___ DATA LISTING ___

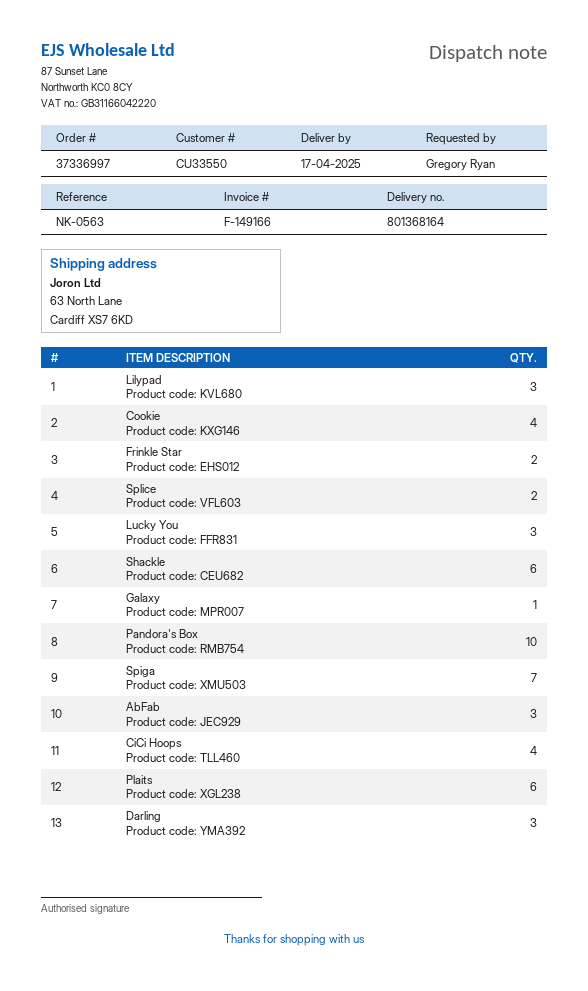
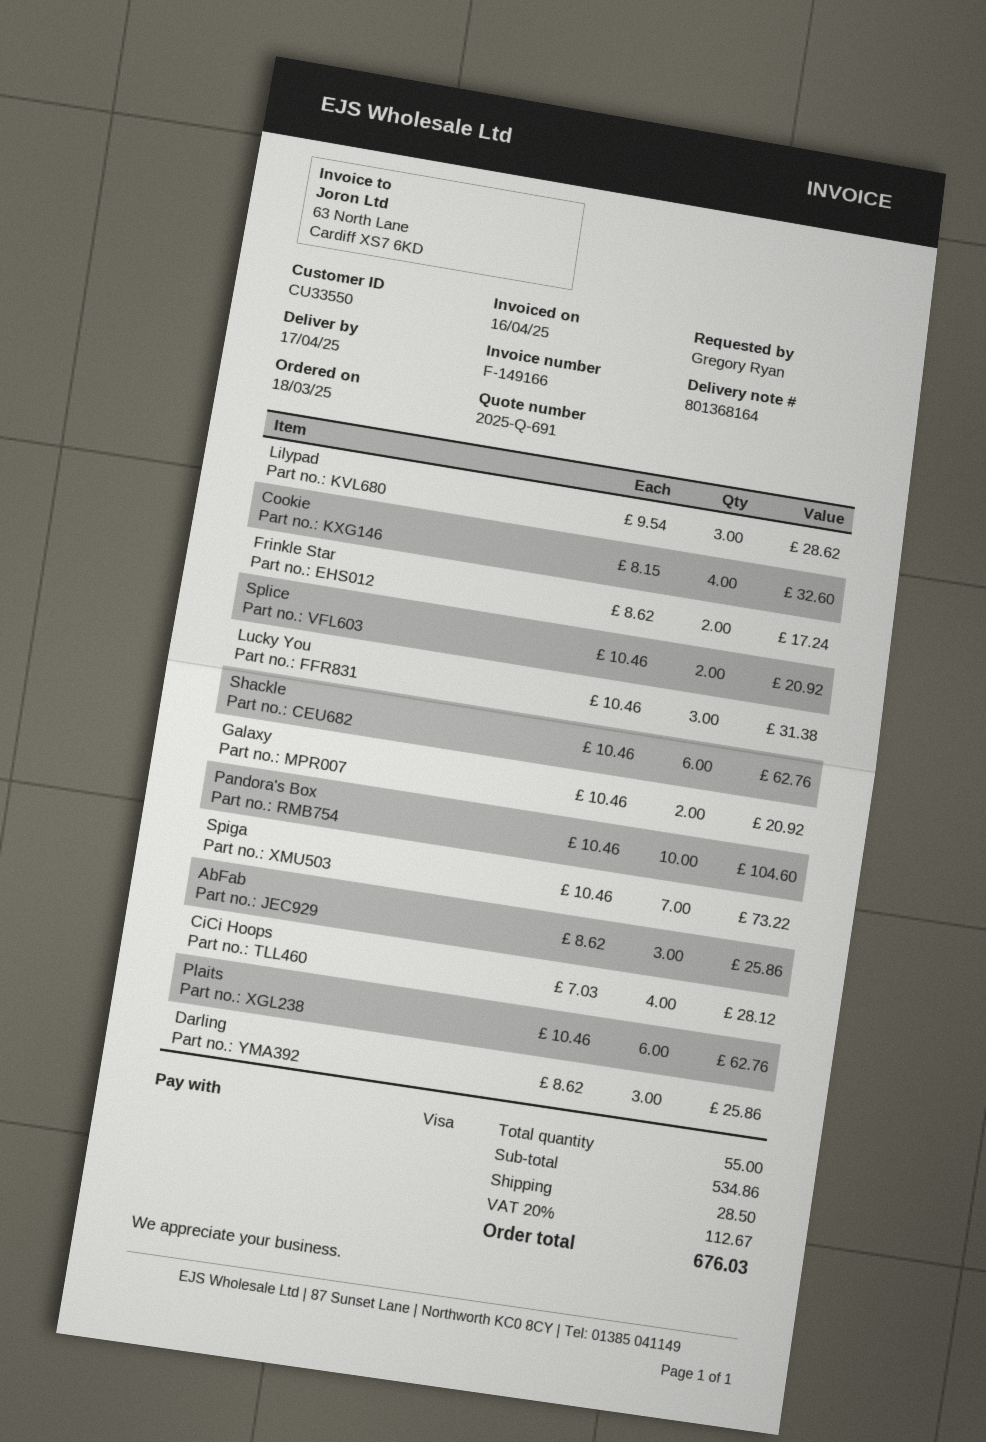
Galaxy: 1 -> 2

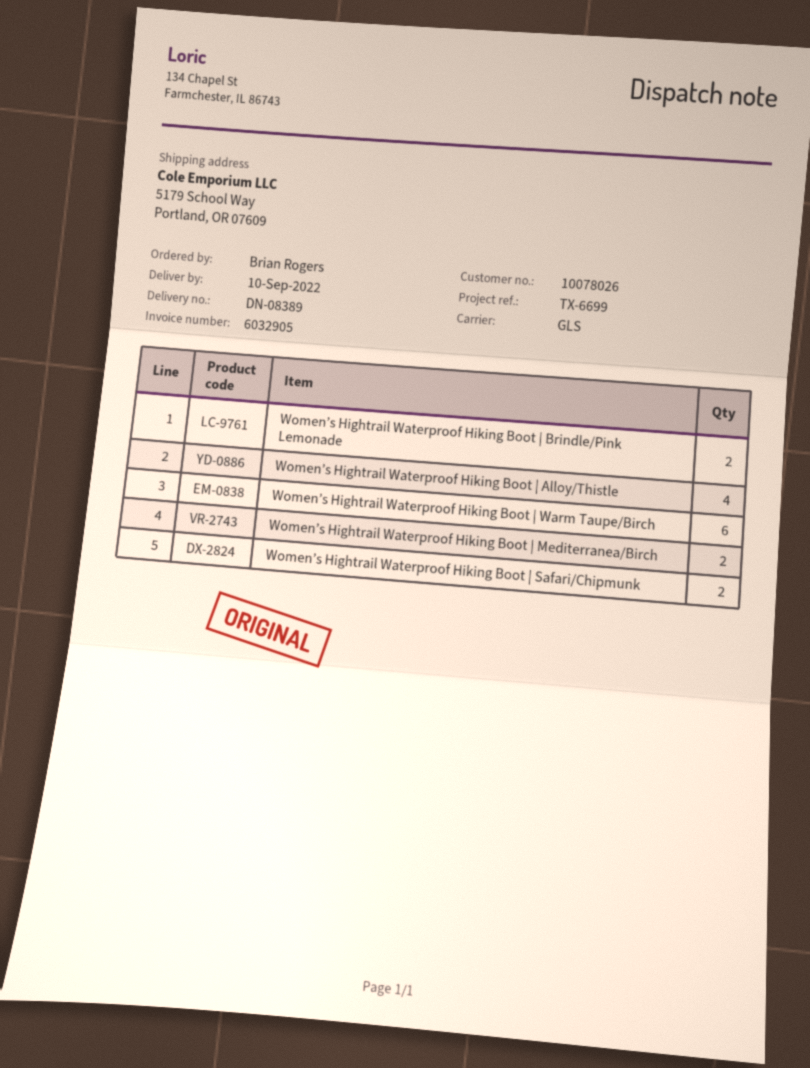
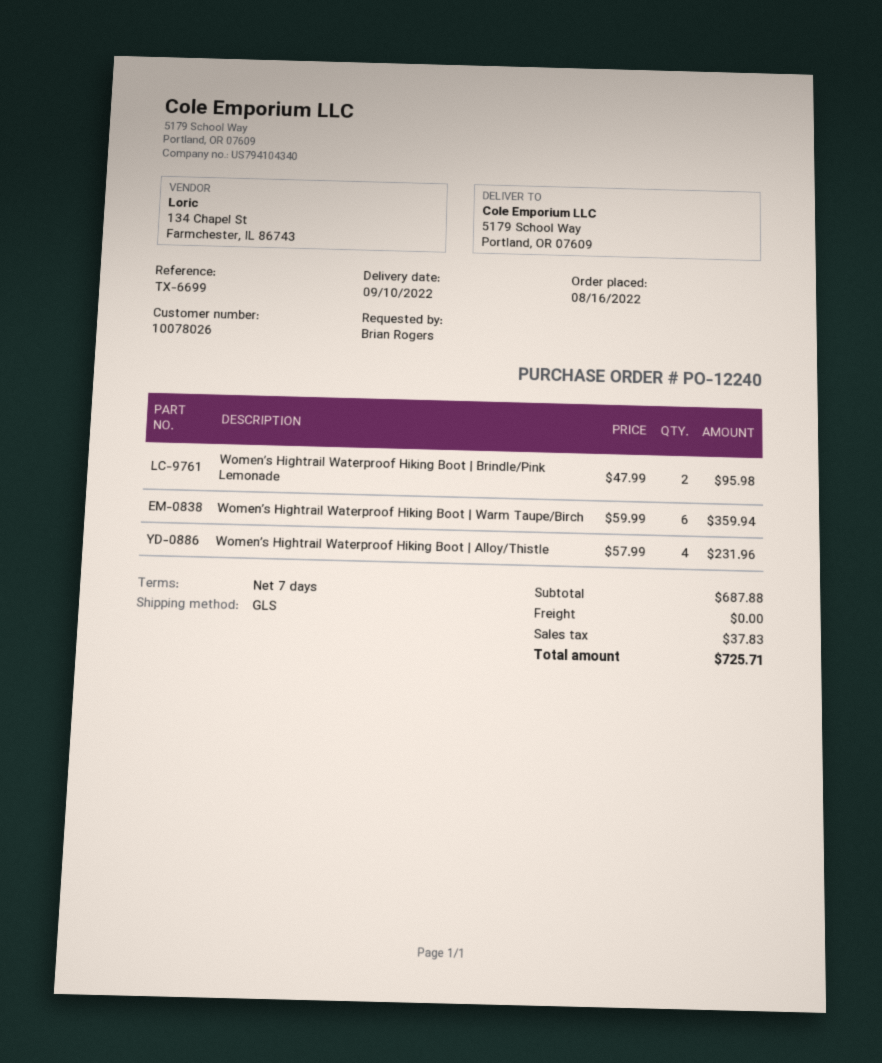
Women’s Hightrail Waterproof Hiking Boot | Mediterranea/Birch: 2 -> none
Women’s Hightrail Waterproof Hiking Boot | Safari/Chipmunk: 2 -> none

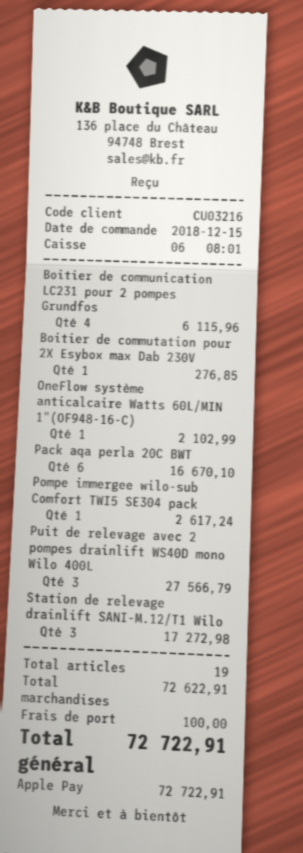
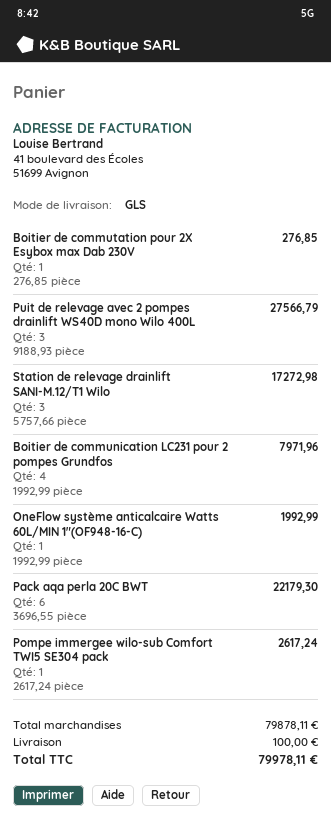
Boitier de communication LC231 pour 2 pompes Grundfos: 4 for 6115.96 -> 4 for 7971.96
OneFlow système anticalcaire Watts 60L/MIN 1"(OF948-16-C): 1 for 2102.99 -> 1 for 1992.99
Pack aqa perla 20C BWT: 6 for 16670.10 -> 6 for 22179.30
subtotal: 72622.91 -> 79878.11
total: 72722.91 -> 79978.11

___

• _ASSIGNED TASK_: Please print each record above again exactly, but omit any pictures.

• _RESPONSE TO THE EXERCISE_:
Galaxy: 1 -> 2

Women’s Hightrail Waterproof Hiking Boot | Mediterranea/Birch: 2 -> none
Women’s Hightrail Waterproof Hiking Boot | Safari/Chipmunk: 2 -> none

Boitier de communication LC231 pour 2 pompes Grundfos: 4 for 6115.96 -> 4 for 7971.96
OneFlow système anticalcaire Watts 60L/MIN 1"(OF948-16-C): 1 for 2102.99 -> 1 for 1992.99
Pack aqa perla 20C BWT: 6 for 16670.10 -> 6 for 22179.30
subtotal: 72622.91 -> 79878.11
total: 72722.91 -> 79978.11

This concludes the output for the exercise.